Oil IT Journal Interview—Jim Pritchett, Petris Technology

With Intervera and Zeh in the bag, Petris president and CEO is looking for more strategic targets.

OITJ—What’s the rationale behind Petris’ acquisitiveness?

Pritchett—In 2009, with the current economic climate, everyone will be looking at mature fields. These systems will hit the bulls eye. Our ongoing program of acquisitions is designed to evolve our PetrisWINDS Enterprise (PWE) integration framework across more upstream application domains. Both Intervera and Zeh fit with our multi-vendor integration model. PWE is designed for integration with our own application and those from the main third party vendors.

OITJ—Both Zeh and Intevera are already ‘multi vendor’ providers.

Pritchett—Exactly. Intervera’s quality and master data management offerings are obviously complimentary to our data infrastructure. But Zeh’s graphics and printing offering can also be seen in the light of hydrocarbon data visualization and integration across disparate sources. The Petris framework now adds automated data quality and consistency to what is becoming an enterprise wide business intelligence system—with business process management to top it off. Also Zeh’s SeisInfo brings us a seismic data management and data quality system for field seismic data.

OITJ—What’s next?

Pritchett—We’ll continue to look at potential acquisitions that fit with our cross domain integrations strategy. The Intervera and Zeh acquisitions have also brought us better global coverage, Intervera in Calgary and Zeh in Perth. Petris sees this as a long term technology development play. We will be working on acquisitions for a time.

OITJ—How do you characterize Petris today, as an application developer or infrastructure supplier?

Pritchett—We are both. We would love to be a full vendor to everyone. Ultimately we may expand beyond E&P and pipeline. But the reality is that applications come and go but information stays.

OITJ—You mean that Petris’ strength lies as an integrator of third party applications.
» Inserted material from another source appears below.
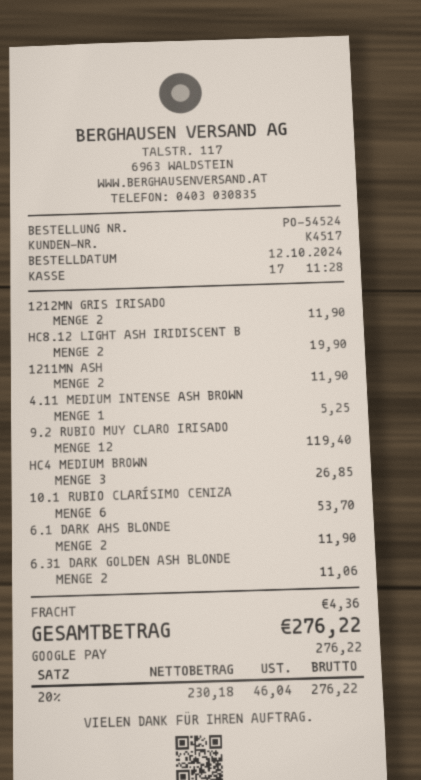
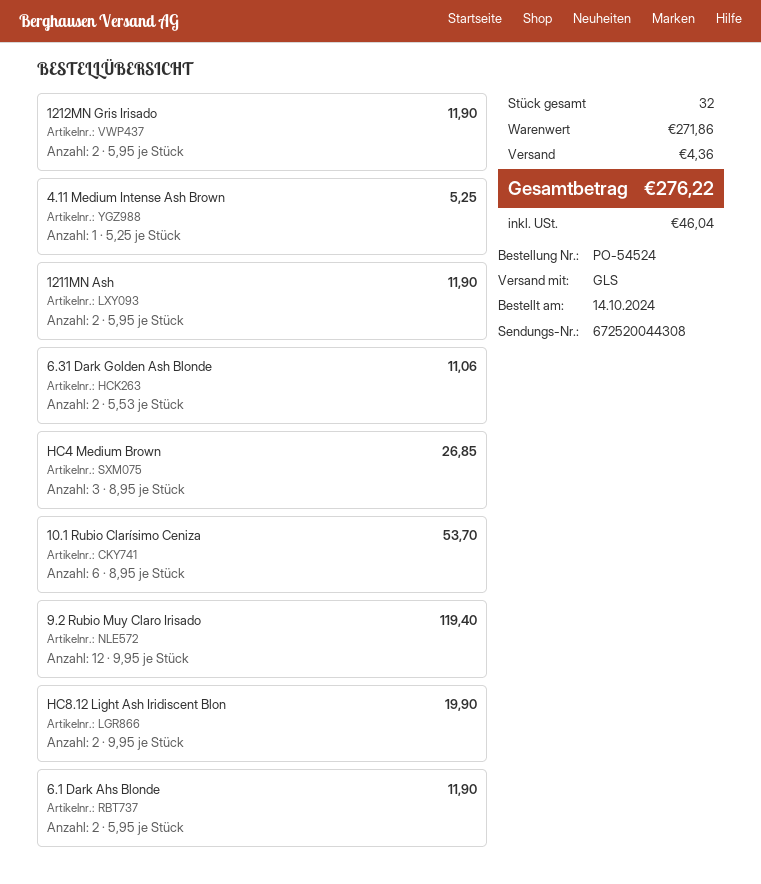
order date: 2024-10-12 -> 2024-10-14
Pritchett—Yes. We don’t really want to do the whole thing. Our WINDS Enterprise framework means that when we do an acquisition, we are well equipped to achieve a quick integration of the new portfolio. We are not just buying the new company’s balance sheet.

OITJ—How much did you pay for Zeh and Intervera?

Pritchett—We are a privately held company so I’ll pass on that one. I can say that we are well entrenched in the second tier of software houses, behind Landmark, Schlumberger and Paradigm.